Last summer I found myself caught in a three-hour tailback of traffic that marked the exodus from the Glastonbury Festival site.
Much to my envy, my eldest son had spent the weekend rocking away to Bruce Springsteen and Neil Young, while the only brush I had with the festival was the mass getaway.
Sleep deprivation meant my son immediately lost consciousness once in the car, surfacing again only when we pulled up outside our front door.
The Glastonbury Festival is a well-planned event in the countryside and the locals know exactly what to expect from the influx of people.
Imagine then the impact on farmers who are given no warning that thousands of people will invade their fields, upset their livestock and have no access to proper toilet facilities for three days.
Farmers in the Dale area have endured this unwelcome scenario on more than one occasion.
Some of the 2,500 people who turned up for the illegal rave on the Whitsun Bank Holiday weekend were interviewed on television professing to be responsible people whose sole intention was peaceful fun. There were no drugs, they insisted, and they would leave the site as they had found it. Yeah, right.
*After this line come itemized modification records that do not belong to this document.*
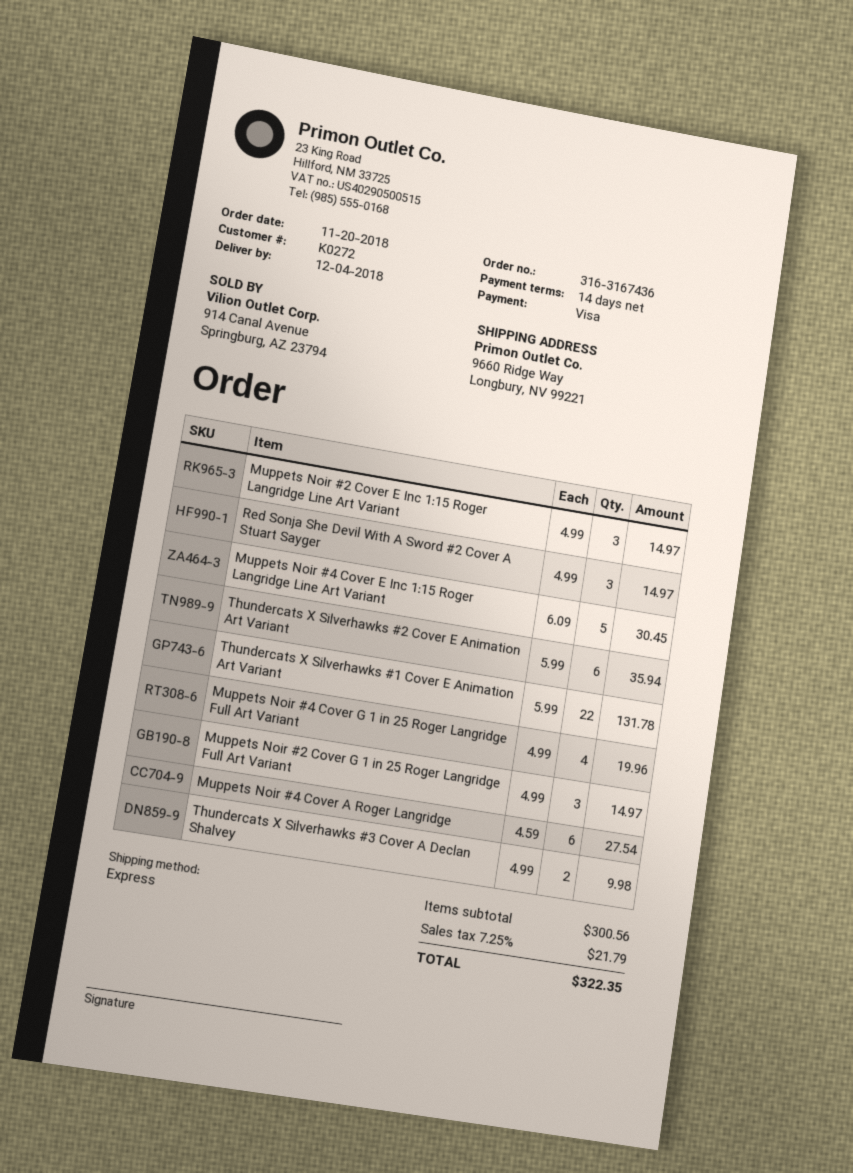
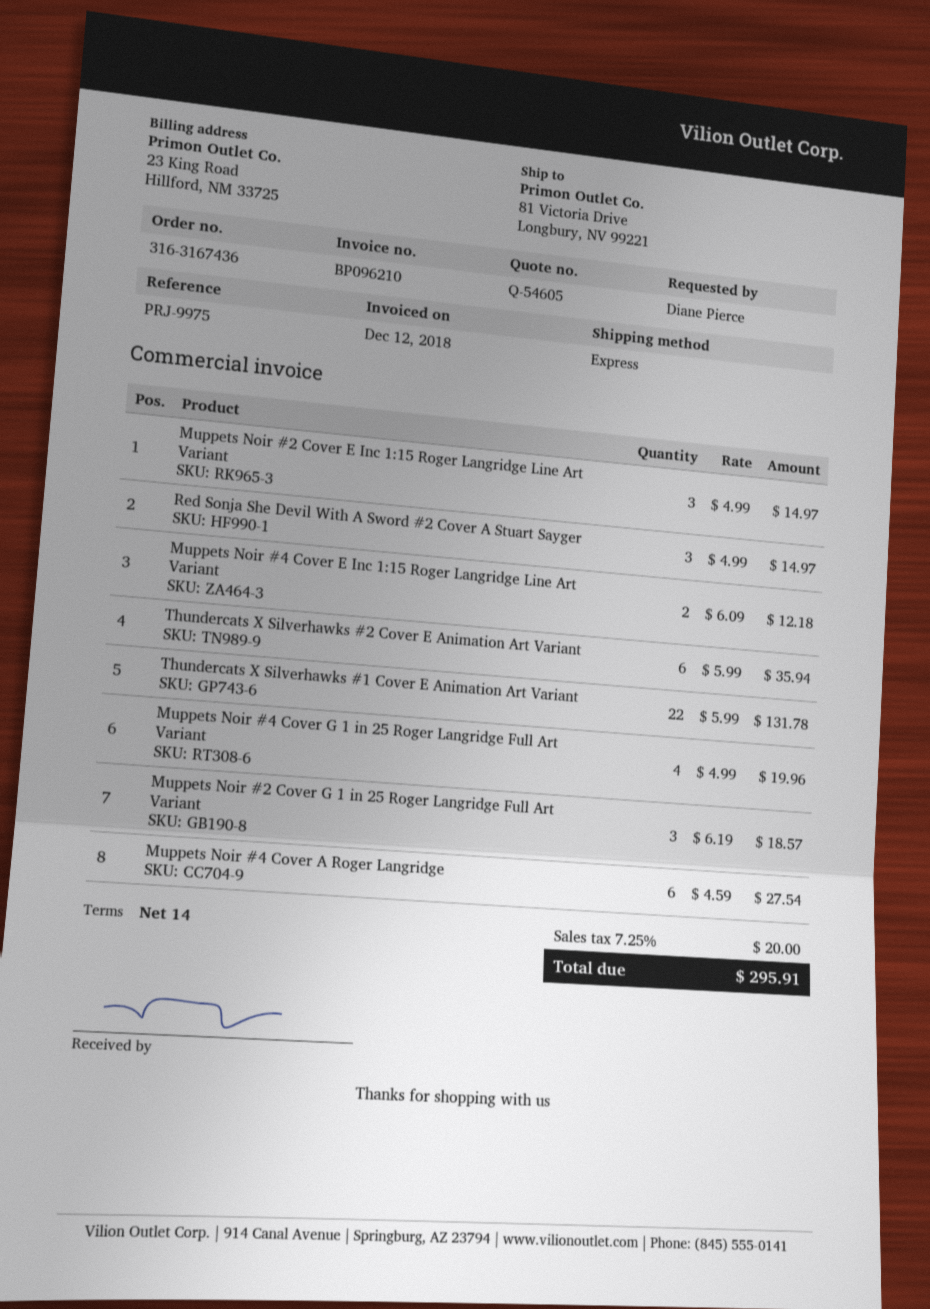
ship to: 9660 Ridge Way, Longbury, NV 99221 -> 81 Victoria Drive, Longbury, NV 99221
Muppets Noir #4 Cover E Inc 1:15 Roger Langridge Line Art Variant: 5 x 6.09 = 30.45 -> 2 x 6.09 = 12.18
Muppets Noir #2 Cover G 1 in 25 Roger Langridge Full Art Variant: 3 x 4.99 = 14.97 -> 3 x 6.19 = 18.57
Thundercats X Silverhawks #3 Cover A Declan Shalvey: 2 x 4.99 = 9.98 -> none
tax: 7.25% = 21.79 -> 7.25% = 20.00
total: 322.35 -> 295.91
There was as much rubbish in those sentiments as the filth the revellers left behind when they finally evacuated the area. Had they not noticed that they had pitched their tents in the working environment of a busy farm?
Judging by the demeanour of one of the women interviewed, viewers would be forgiven for surmising that she may well have consumed something illicit.
Music pulsated through the speakers around the clock, shattering the peace of this beautiful area.
The revellers claimed they were there because the cost of attending organised festivals had become so prohibitive that they thought they would turn up uninvited on private farmland and party for free.
Festivals are expensive for lots of reasons. Aside from the cost of the music acts, toilets need to be provided and the site cleaned. Then there is the cost of policing, normally borne by event organisers.
Pembrokeshire County Council took responsibility for clearing up the rubbish left at Dale.
For this and the cost of the massive police presence, the ravers will surely want to thank the council tax payers of Pembrokeshire for subsidising their weekend of fun.